Now Timi opens the email  and finds out that it’s the same babe that his friend Lance was married to about two years ago. Not only that she has slept with about 4 other guys that Timi knows. She ran down Lance for about $30,000, cheated on him – got caught giving another guy a blow job in a car. Also another one of the guys she was sleeping with was married, so she would pay for hotel rooms near to his house just to have sex with him.

Don’t worry I didn’t make his stuff up. Now the big question is should Timi tell Tunde all he knows or keep quiet? Timi’s wife told him to keep quiet, Timi wasn’t sure and decided to call me. My husband thinks the Bro code is necessary,  tell all you know. My thought process is Timi should simply say to Tunde, “her description sounded very familiar, she used to be married to my friend Lance”. Tunde’s reaction to this statement will determine how the rest of the conversation  should go. Because I mean the young woman in question (Walia ) might have turned a new leaf, or better yet she might have also disclosed the necessary to Tunde.

So your thoughts please?

Another true life story. Mary met Bode, and disclosed to Bode that she had cervical cancer in the past and ovarian failure etc and that child bearing would be hard. Bode accepted  and went to the Doctor with her and saw the entire thing  and even spoke to the doctor etc. Someone Mary had confided in the past decided to sabotage her. After all how did Mary find a man (eligible  pedigree bachelor in Lagos ) who worships the ground she walks on even though doctors have told her she might not have a child.

Danielle the old confidant decided to attempt to ruin Mary’s situation a second time. She caused the breakup of Mary’s previous relationship by telling the ex that he would never have children with Mary…that was bad enough that the ex’s mother told Mary how her son confided in her. The woman knelt down and begged Mary  to accept her son back, but Mary declined. Anyways  Danielle decided to try her luck with Chuks one of Bode’s  closest friends. Chuks went to do Bro code and told Bode that Mary  had so many abortions that she couldn’t have kids. It was an epic backfire because remember  Mary was open and took Bode to the doctor and when they do scans they can tell from the uterus scan if a woman has ever been pregnant  before.

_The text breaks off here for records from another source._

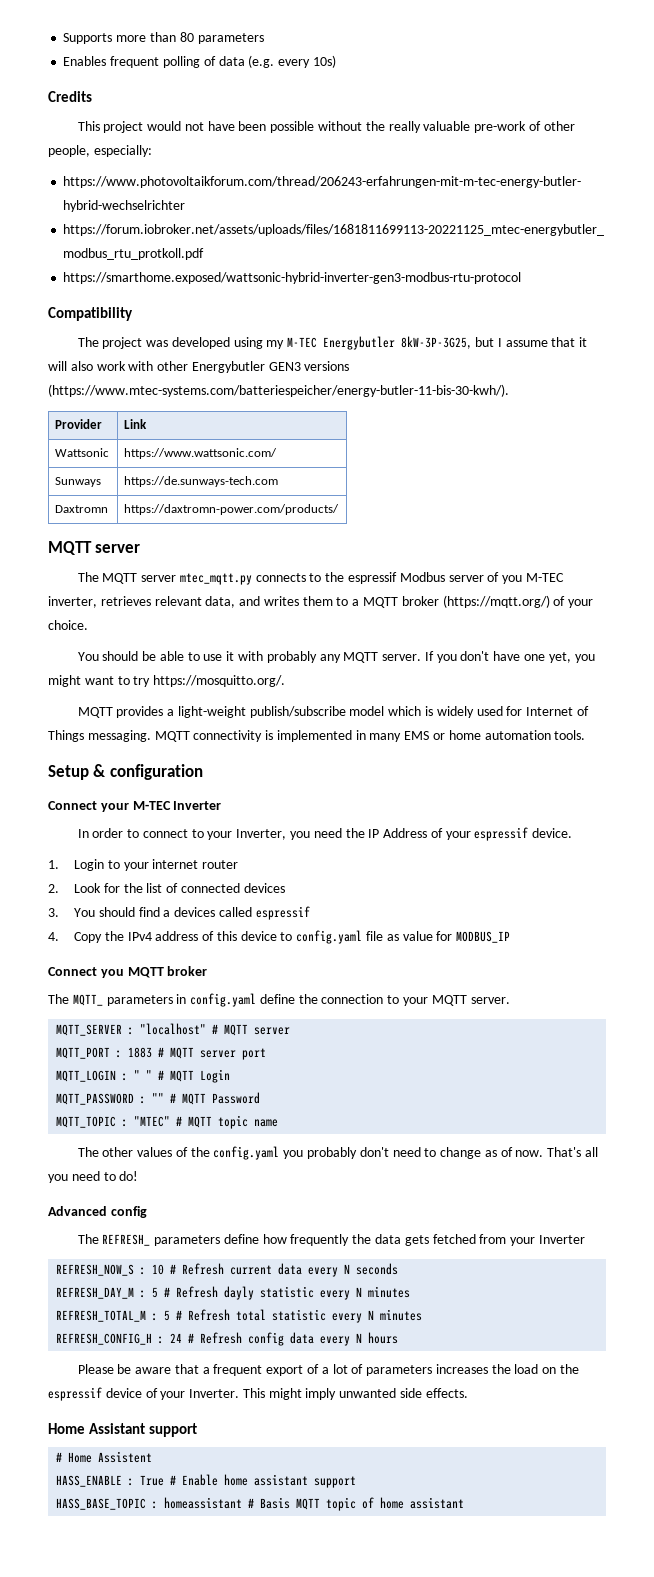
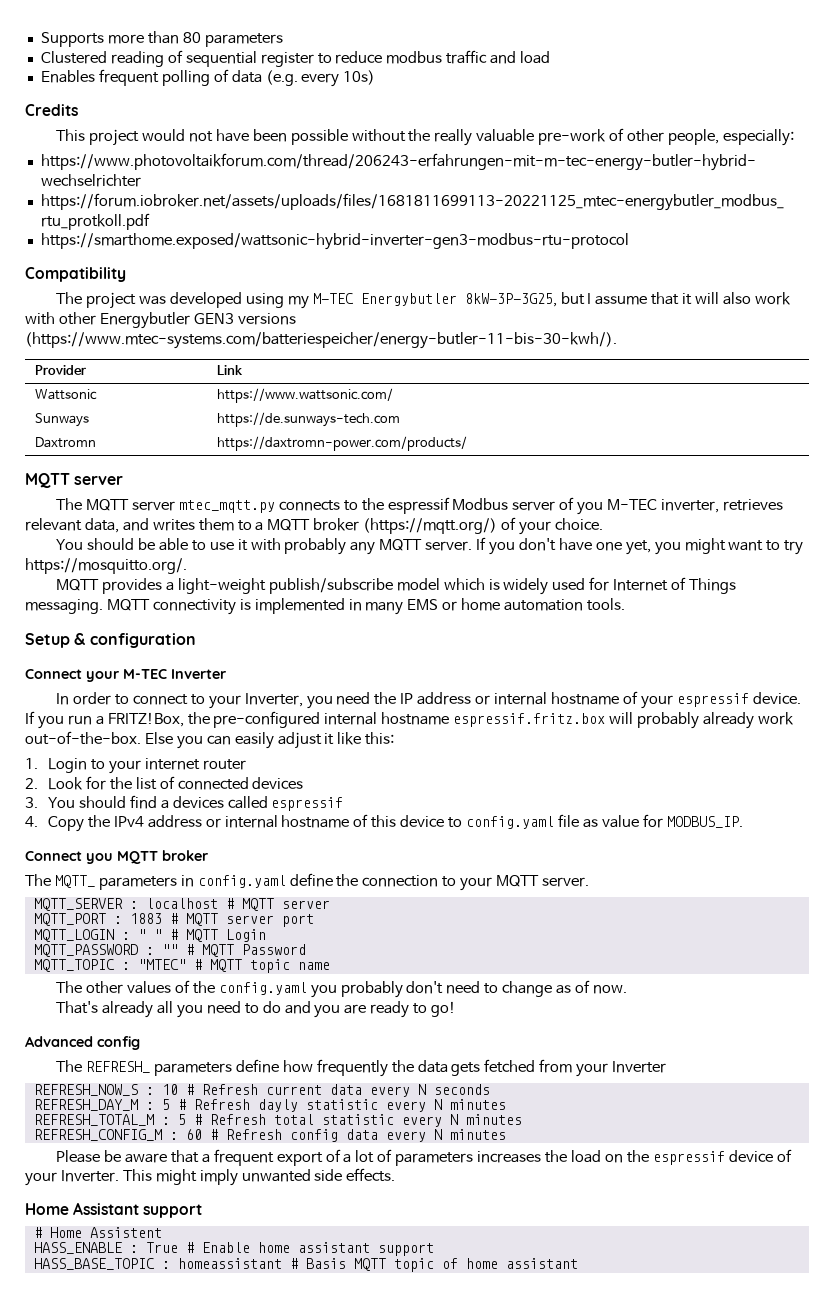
+ Clustered reading of sequential register to reduce modbus traffic and load
- In order to connect to your Inverter, you need the IP Address of your espressif device.
+ In order to connect to your Inverter, you need the IP address or internal hostname of your espressif device. If you run a FRITZ!Box, the pre-configured internal hostname espressif.fritz.box will probably already work out-of-the-box. Else you can easily adjust it like this:
- 4. Copy the IPv4 address of this device to config.yaml file as value for MODBUS_IP
+ 4. Copy the IPv4 address or internal hostname of this device to config.yaml file as value for MODBUS_IP.
- MQTT_SERVER : "localhost" # MQTT server
+ MQTT_SERVER : localhost # MQTT server
- The other values of the config.yaml you probably don't need to change as of now. That's all you need to do!
+ The other values of the config.yaml you probably don't need to change as of now.
+ That's already all you need to do and you are ready to go!
- REFRESH_CONFIG_H : 24 # Refresh config data every N hours
+ REFRESH_CONFIG_M : 60 # Refresh config data every N minutes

The doctor lamented about how small Mary’s uterus was and explained that Mary’s situation  was one of those 1 in 100,000 cases and couldn’t be explained simply etc. Of course a fight ensued between Chuks and Bode. Almost 20 years of friendship down the line. Mary begged Bode to restore the friendship. Chuks was a groomsman at their wedding. Mary was vindicated. In this case the Bro code gist was sour and almost cost a friendship.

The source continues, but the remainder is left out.